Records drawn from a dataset
◆ ◆ ◆ ◆ ◆ ◆ ◆
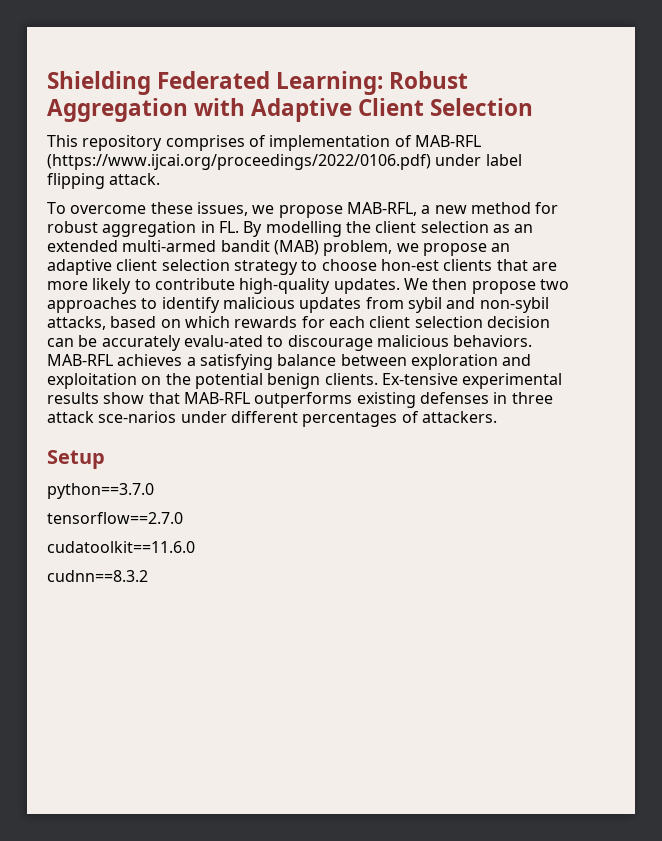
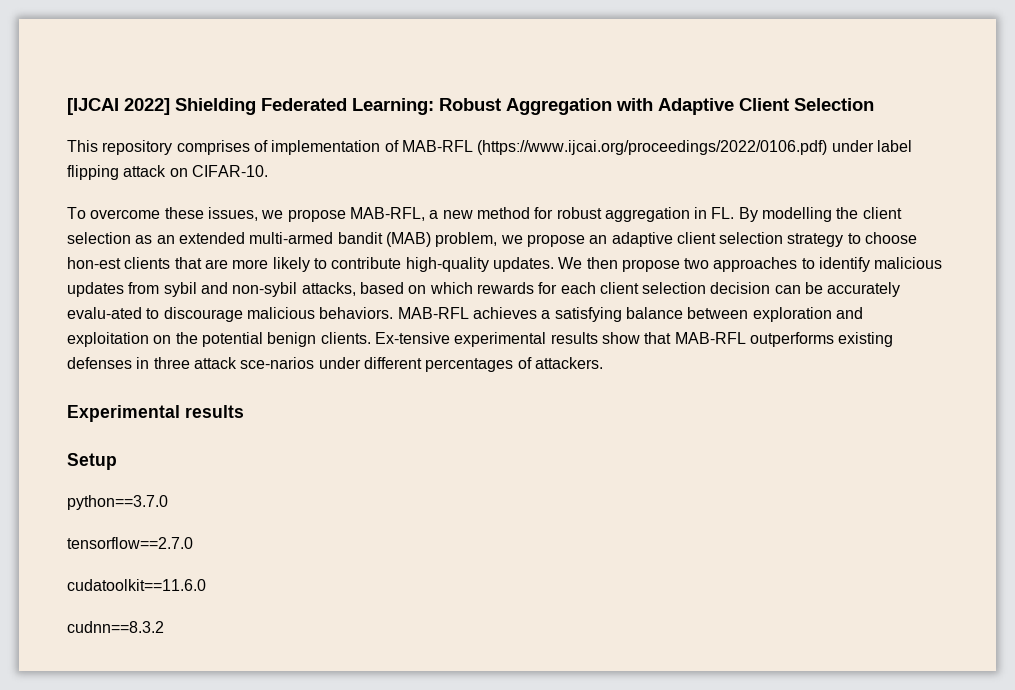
- Shielding Federated Learning: Robust Aggregation with Adaptive Client Selection
+ [IJCAI 2022] Shielding Federated Learning: Robust Aggregation with Adaptive Client Selection
- This repository comprises of implementation of MAB-RFL (https://www.ijcai.org/proceedings/2022/0106.pdf) under label flipping attack.
+ This repository comprises of implementation of MAB-RFL (https://www.ijcai.org/proceedings/2022/0106.pdf) under label flipping attack on CIFAR-10.
+ Experimental results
◆ ◆ ◆ ◆ ◆ ◆ ◆
● TRY IT
Among the lines above, which contain the word "label"? Copy every one.

● SOLUTION TO THIS PROBLEM
- This repository comprises of implementation of MAB-RFL (https://www.ijcai.org/proceedings/2022/0106.pdf) under label flipping attack.
+ This repository comprises of implementation of MAB-RFL (https://www.ijcai.org/proceedings/2022/0106.pdf) under label flipping attack on CIFAR-10.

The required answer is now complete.